Jan Koum, nama yang melejit sehabis produknya dibeli Facebook senilai sekitar USD 19 Milyar yaitu kreator aplikasi WhatsApp. Koum bukan investor besar, bahkan ia mengawali kehidupannya hanya sebagai tukang sapu di Amerika Serikat. Ia tidak pernah memulai ide bisnis dengan berorientasi pada pesaing. Dengan sederhana, ia hanya berorientasi untuk mengatasi persoalan mahalnya komunikasi via telepon dengan ayahnya yang berada di Ukraina. Era isu dan konseptual yang telah mempertemukan Koum dengan peluang bisnis luar biasa. Sama halnya dengan pembeli WhatsApp, Facebook yang diawali dengan kerinduan sederhana Mark Zuckerberg, untuk mempertemukan seluruh mahasiswa dan alumnus Harvard dalam sebuah komunitas.
Value-value kehidupan yang sederhana inilah yang menarik stakeholder dan membawa pebisnis pendatang gres yang melejit dengan lebih cepat. Mereka tidak membangun seni administrasi fokus pada pesaing, mereka hanya ingin menuntaskan persoalan kehidupan. Mereka fokus pada penciptaan value, sebagai nyawa dari produk itu sendiri.
Jika di masa lampau marketer lebih banyak berbicara, ketika ini marketer perlu lebih banyak mendengar, mencari tahu value konsumen. Jika masa lampau medan persaingan bisnis masih dikuasai oleh penguasa modal dan resource, ketika ini penguasa bisnis yaitu siapa saja yang mempunyai kemampuan penemuan value yang tinggi. Marketing bukanlah lagi aktivitas mekanistik, namun sudah tindakan humanis berbasis moral dan value. Saturasi marketing dipengaruhi oleh seni administrasi bisnis secara keseluruhan. Ketika tidak ada lagi value yang sanggup ditawarkan kepada konsumen, dengan gampang konsumen akan beralih hati sehingga sikap bergairah akan secara alami gampang menggerakkan marketer dengan slogan “sell or die”.
Di dalam buku LastingLean, saya memaparkan pentingnya transformasi seni administrasi bisnis yang bergerak mulai dari fokus pada rival movement, lalu product dan market development, menuju pada customer value development. Era isu dan konseptual membuat kondisi red ocean atau abundance sampai startuper atau inovator hampir tidak mempunyai pasar gres alasannya semua industri sudah padat dengan pesaing. Satu-satunya cara untuk keluar dari kesesakan tersebut yaitu dengan merefokus pandangan perusahaan dari rival movement kepada penciptaan customer value dan membuat pasar baru, bukan menguasai pasar yang sudah ada.

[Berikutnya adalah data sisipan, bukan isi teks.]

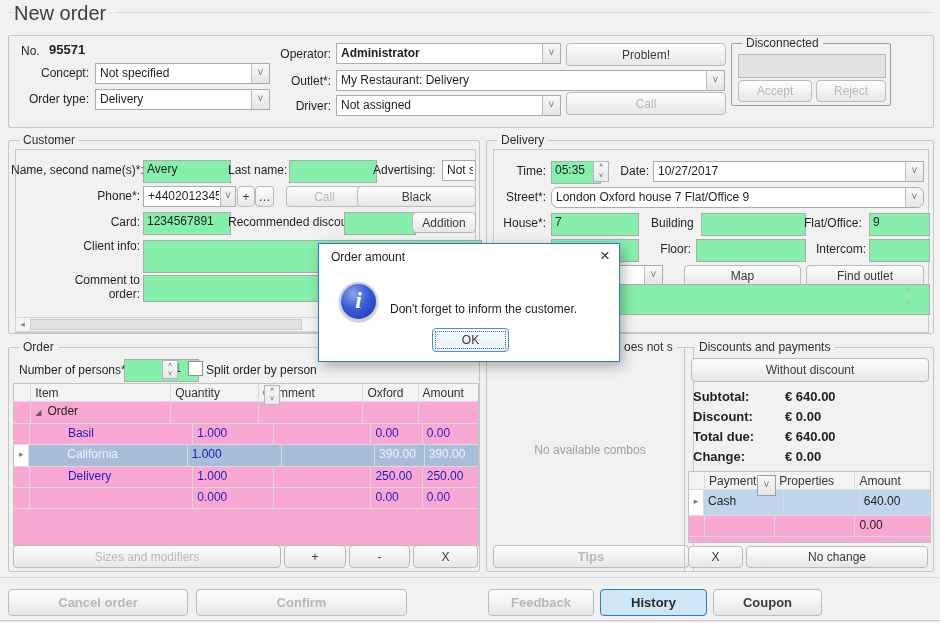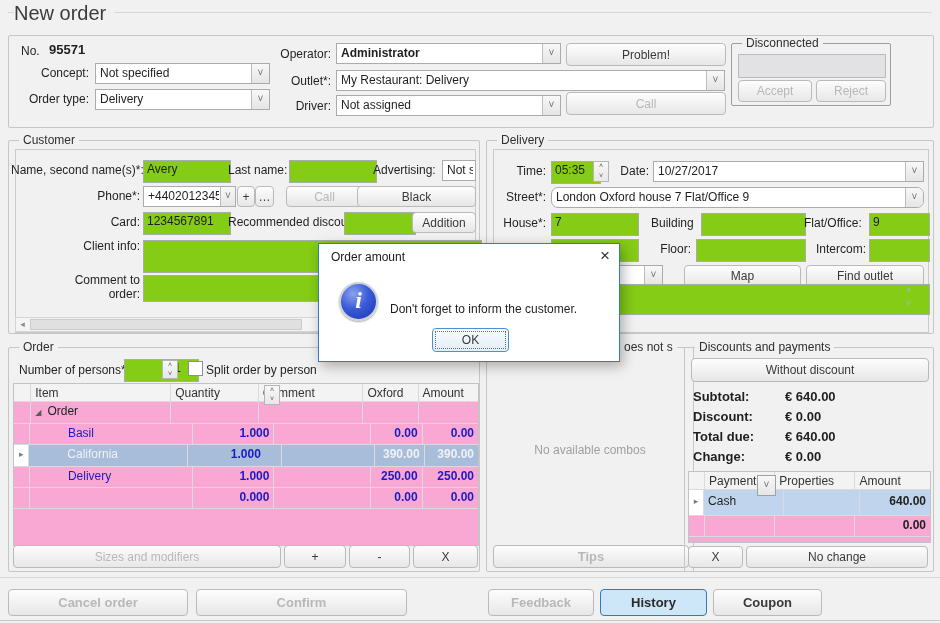"Avery" .input { background: #84cc16 -> #86efac }
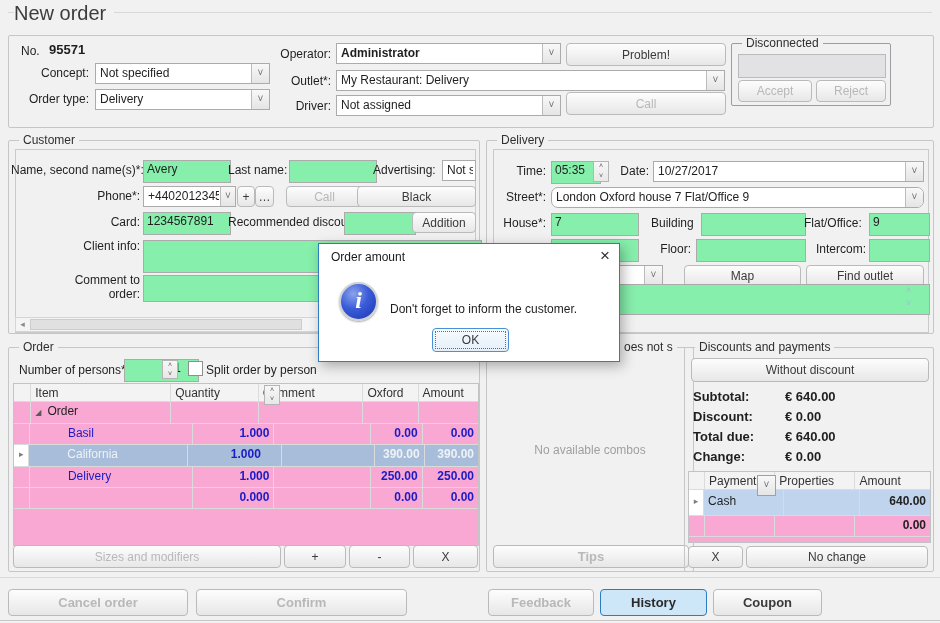"1.000" .tc.num { font-weight: bold -> none; text-align: right -> none }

Jan Koum, nama yang melejit sehabis produknya dibeli Facebook senilai sekitar USD 19 Milyar yaitu kreator aplikasi WhatsApp. Koum bukan investor besar, bahkan ia mengawali kehidupannya hanya sebagai tukang sapu di Amerika Serikat. Ia tidak pernah memulai ide bisnis dengan berorientasi pada pesaing. Dengan sederhana, ia hanya berorientasi untuk mengatasi persoalan mahalnya komunikasi via telepon dengan ayahnya yang berada di Ukraina. Era isu dan konseptual yang telah mempertemukan Koum dengan peluang bisnis luar biasa. Sama halnya dengan pembeli WhatsApp, Facebook yang diawali dengan kerinduan sederhana Mark Zuckerberg, untuk mempertemukan seluruh mahasiswa dan alumnus Harvard dalam sebuah komunitas.

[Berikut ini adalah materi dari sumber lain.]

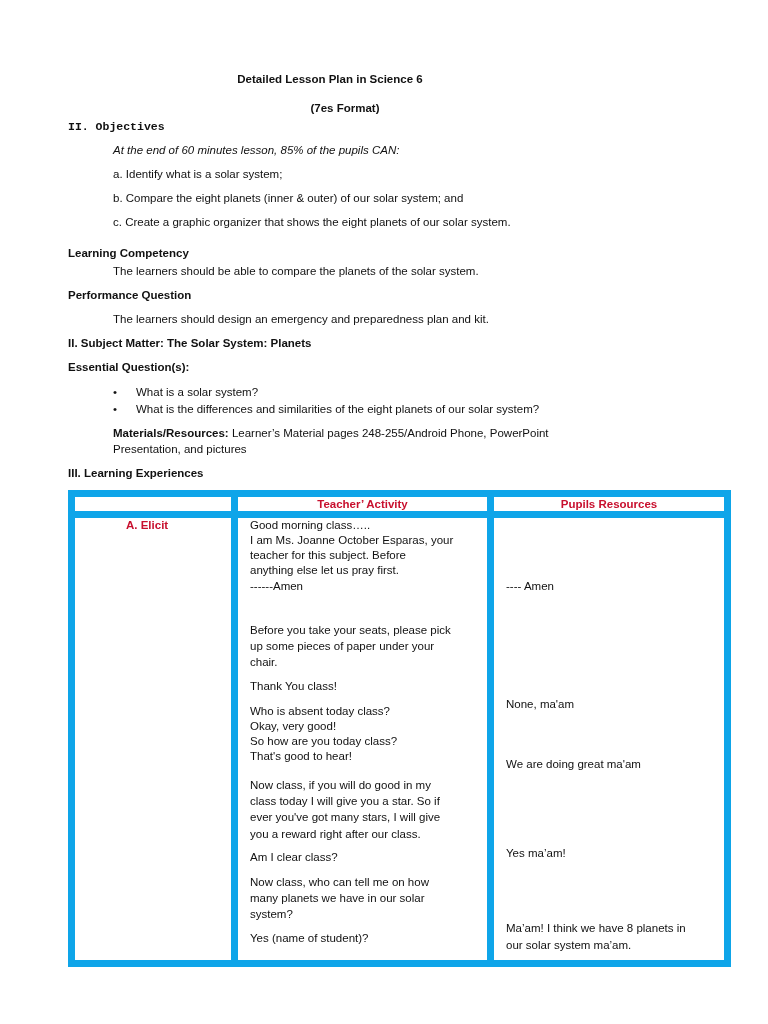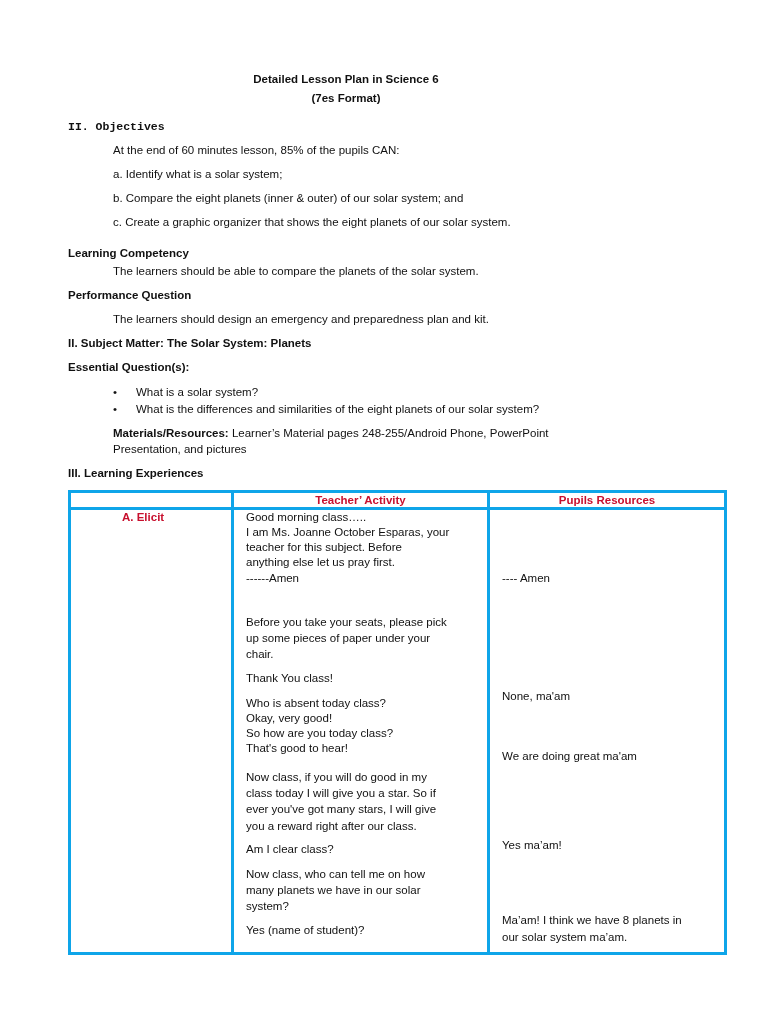"Detailed Lesson Plan in Science" .center { margin-left: 16px -> none }
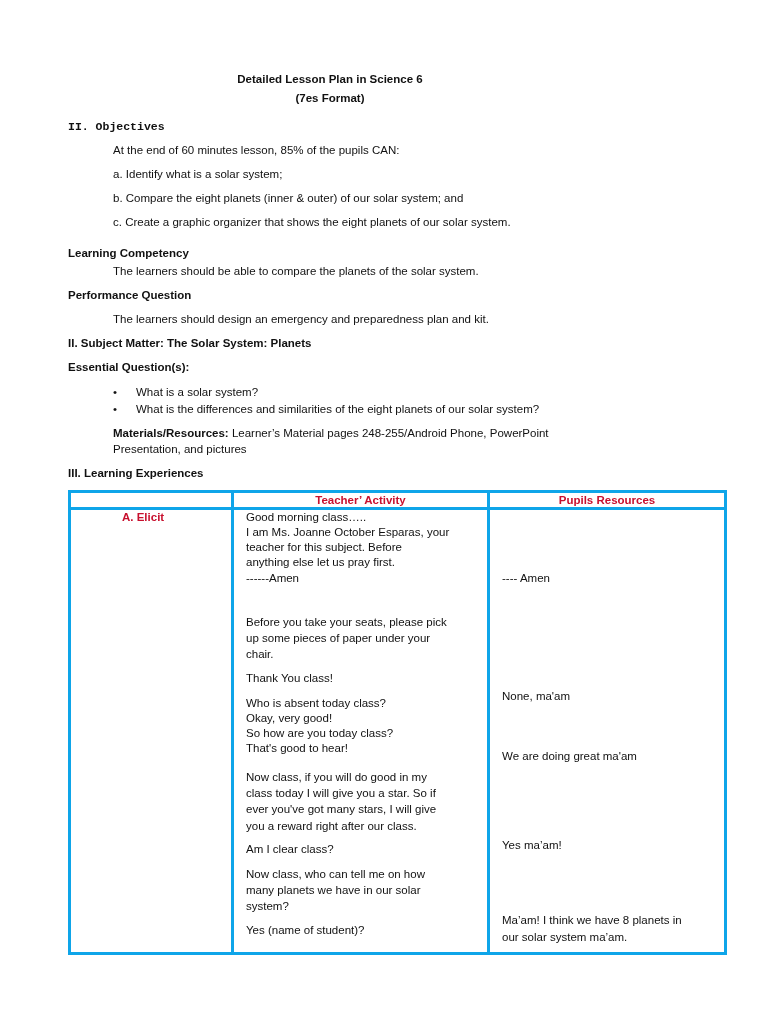"(7es Format)" div.abs { padding-left: none -> 15px; top: 92px -> 102px }
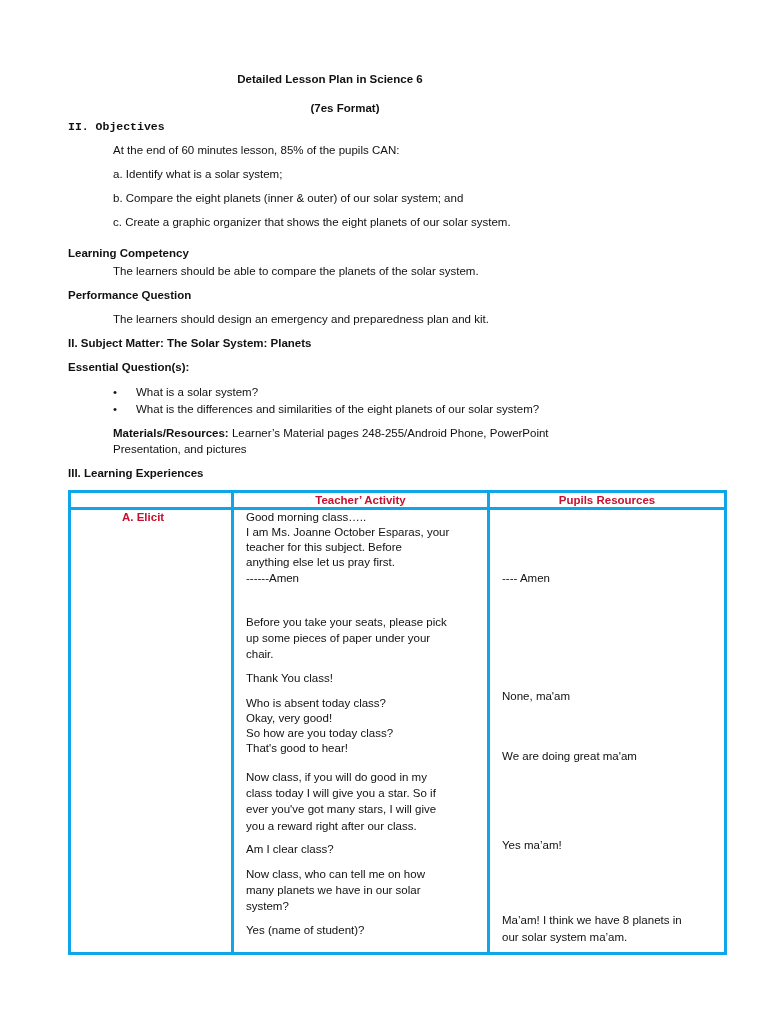"At the end of 60" div.abs { font-style: none -> italic }
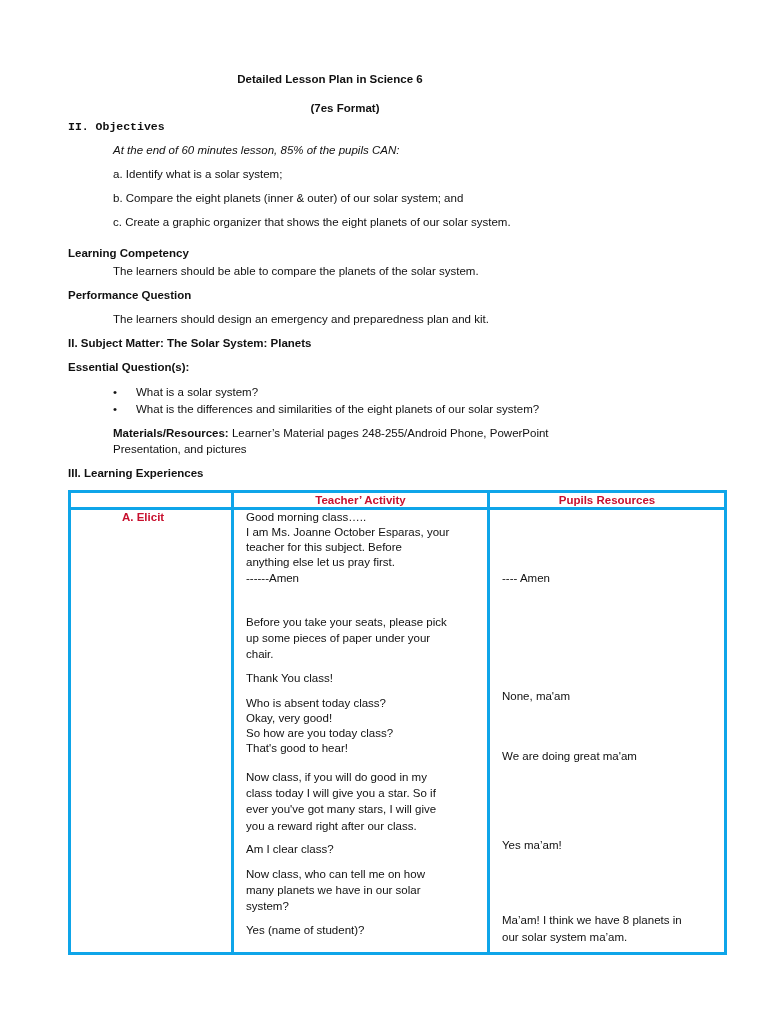"Teacher’ Activity" table.le td, table.le th { border: 3px solid #0ea5e9 -> 7px solid #0ea5e9 }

Value-value kehidupan yang sederhana inilah yang menarik stakeholder dan membawa pebisnis pendatang gres yang melejit dengan lebih cepat. Mereka tidak membangun seni administrasi fokus pada pesaing, mereka hanya ingin menuntaskan persoalan kehidupan. Mereka fokus pada penciptaan value, sebagai nyawa dari produk itu sendiri.